Sunday, November 2, 2008

I Promise This Isn’t A Music Blog, But…

I love Kanye West. While I don't necessarily believe that all of his music is as consistently brilliant as he would have one believe (for every Stronger there's a Barry Bonds), I do respect him immensely as an artist. His moments of brilliance have a potency that outlasts his bravado and occasional missteps, which suggests that his talent is as genuine as his ego. And lately, the more I hear from his forthcoming 808s & Heartbreaks, the more certain I am that Kanye is more concerned with his craft than he is his commercial viability.


With 808s & Heartbreaks, Kanye is taking a risk by playing it safe. The general consensus surrounding the use of auto-tune to supplement vocals in contemporary R&B and Hip-Hop is that it's nearing played-out status. What T-Pain saturated the market with four years ago has progressively become a crutch for artists desperate for a hit, or a vocal cover-up. How T-Pain managed to ride the vocoder wave to pop-culture relevancy is beyond me, but of late, other artists are finding it harder and harder to gain guaranteed radio play with a little vocal distortion (Who's really checking for Ciara's Go Girl?). Keeping all of that in mind, why would Kanye find this as an appropriate time to release an album entirely consisting of auto-tune use?

Publicly, Kanye has very much established himself as a trendsetter. From music to fashion, and wherever else he places his finger, the man has a way of making most anything his own. That's why it comes as no surprise that even as he uses the auto-tune device on his latest single, Love Lockdown, it still manages to standout from most anything else on Top 40 radio today. While I'm not necessarily a fan of Love Lockdown in particular (dude is really singing, like, for real), the handful of other songs that I've heard from 808s & Heartbreaks stand as some of Kanye's best work to date.

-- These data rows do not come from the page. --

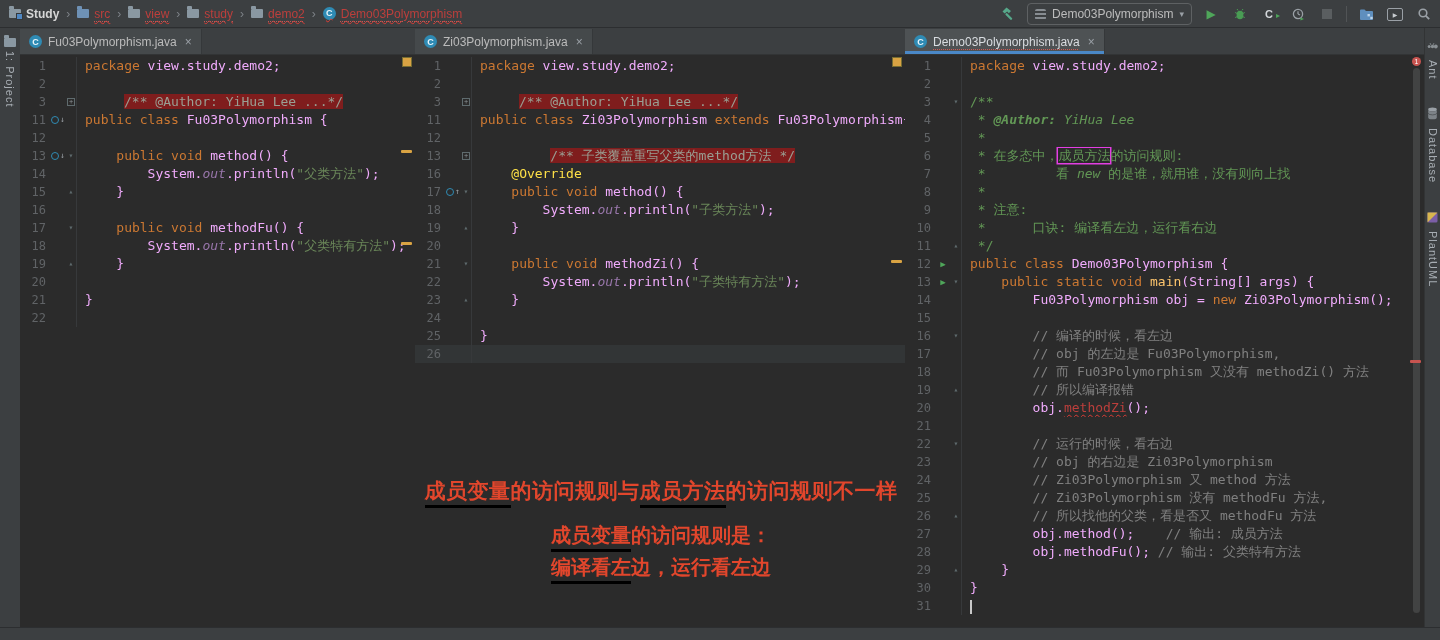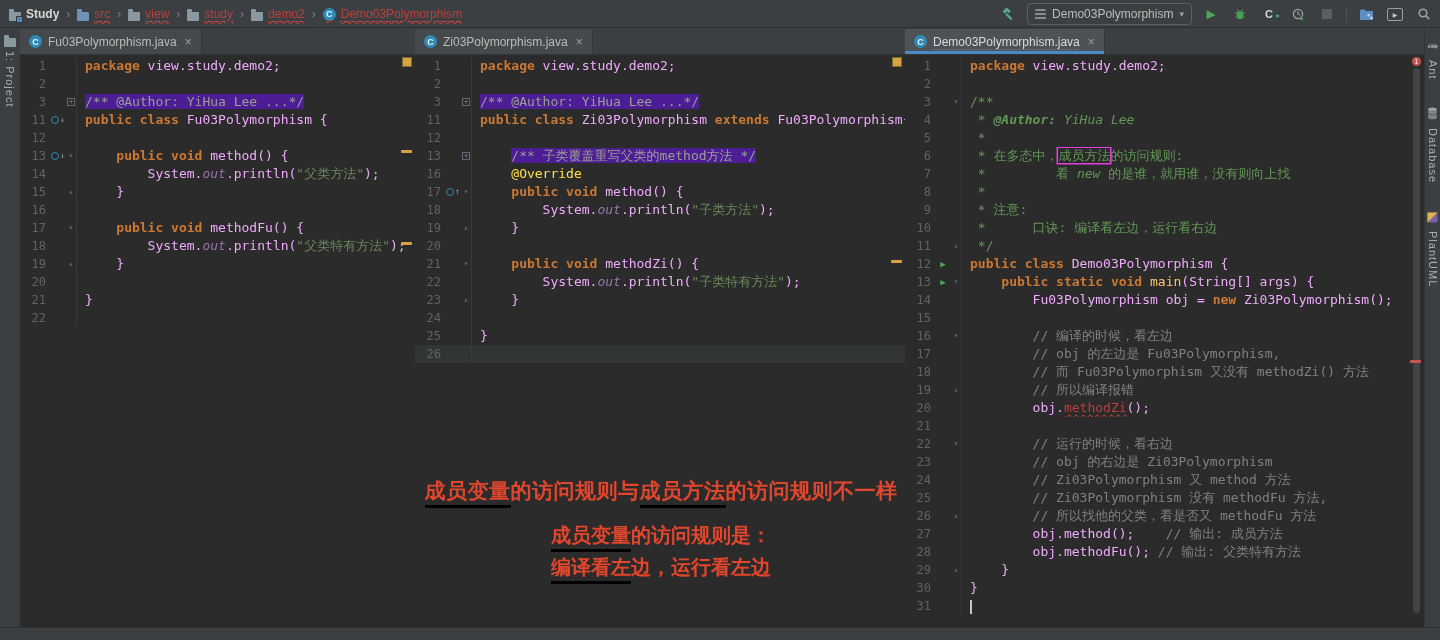"Study" .crumb { align-items: flex-end -> flex-start }
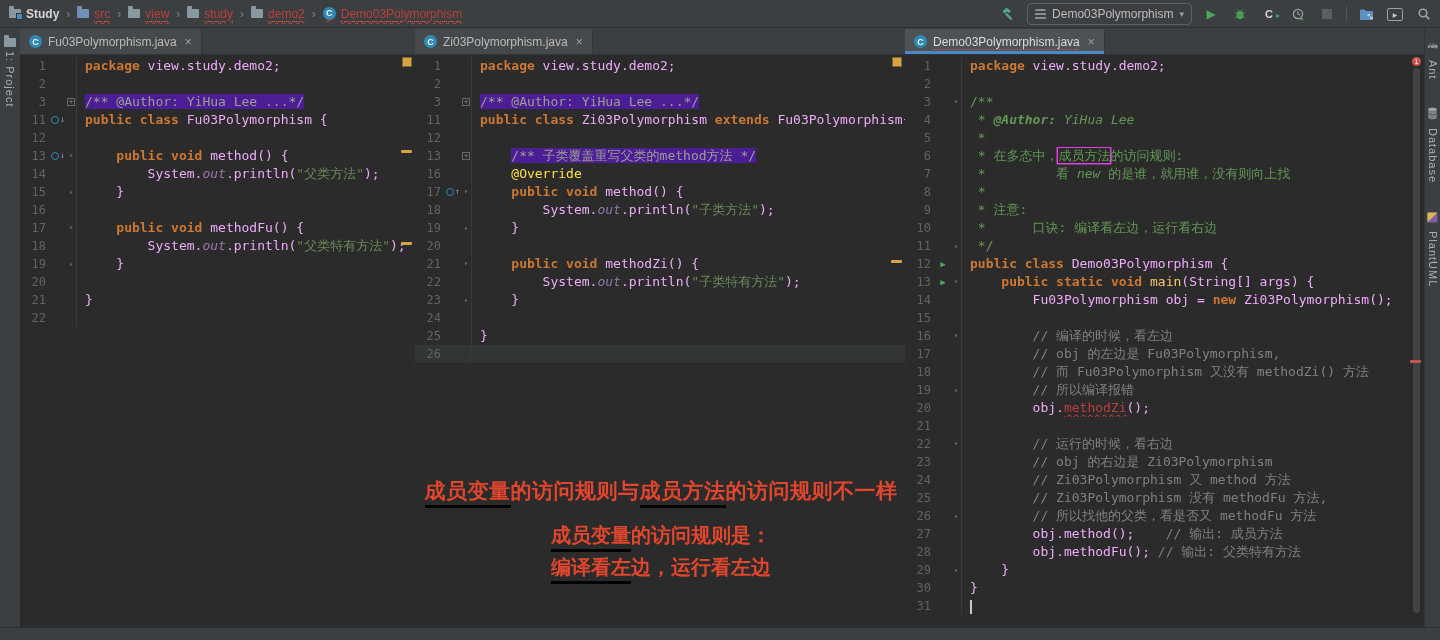"package" .kw { font-weight: bold -> normal }
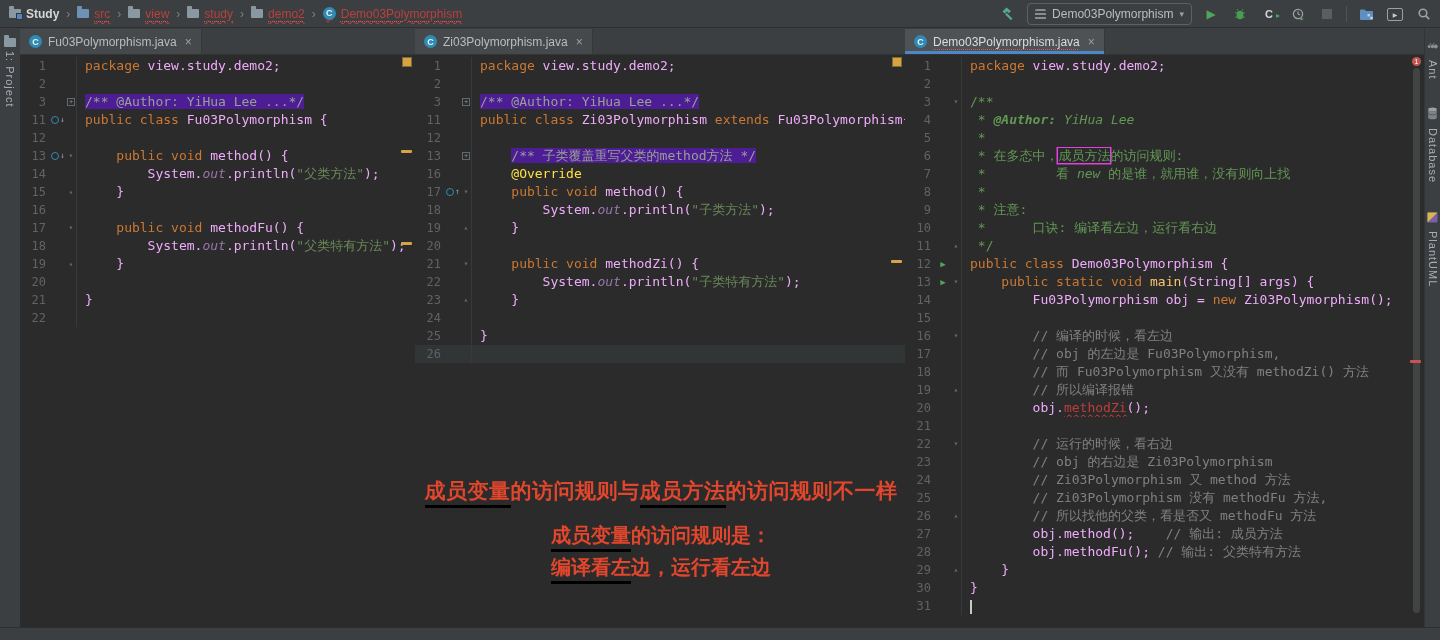"/** @Author: YiHua Lee ...*/" .fold { background: #4c1d95 -> #7f1d1d; margin-left: none -> 39px }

Easily the standout of the bunch, Heartless sees Kanye tauntingly responding to the wrath of an ex over a beat that's slick enough to ease you from the car-ride, right into the club. The writing is as stellar as the production, as Kanye effortlessly illustrates the pain accompanying a break-up with a seamless balance of bluster and vulnerability. Robocop opens with a taste of 80s-tinged electronica that provides the backdrop for the rest of the song's effectively clunky production. Though the beat becomes a bit cluttered toward the bridge, it is salvaged by a smooth transition into the much more aurally-welcoming chorus. Like Love Lockdown, Kanye sings his way through Coldest Winter, but there's an air of desperation in his voice that gives the latter a sense of candor that makes it infinitely more personable than the former. The strain that rests in Kanye's vocals throughout the song loans relevance to the sentiment of its lyrics, as he wonders if he'll "ever love again."

Unlike other artists, Kanye's use of auto-tune on the four tracks above doesn't hamper their appeal. His reliance on the device is a reflection of his fascination with it, and an artist has to follow their inspiration. While some might argue that 808s & Heartbreaks looks to stand as a regression for Mr. West, I see the effort shaping up to be much more of a reinvention.

2 comments:

JA said...

Kayne is a Nerd lol

Grover said...

I think Kanye will alienate alot of his core fan base with this one. I'm open to experimentation, but this Auto-tune is just plain silly and I think it's bad for hip hop.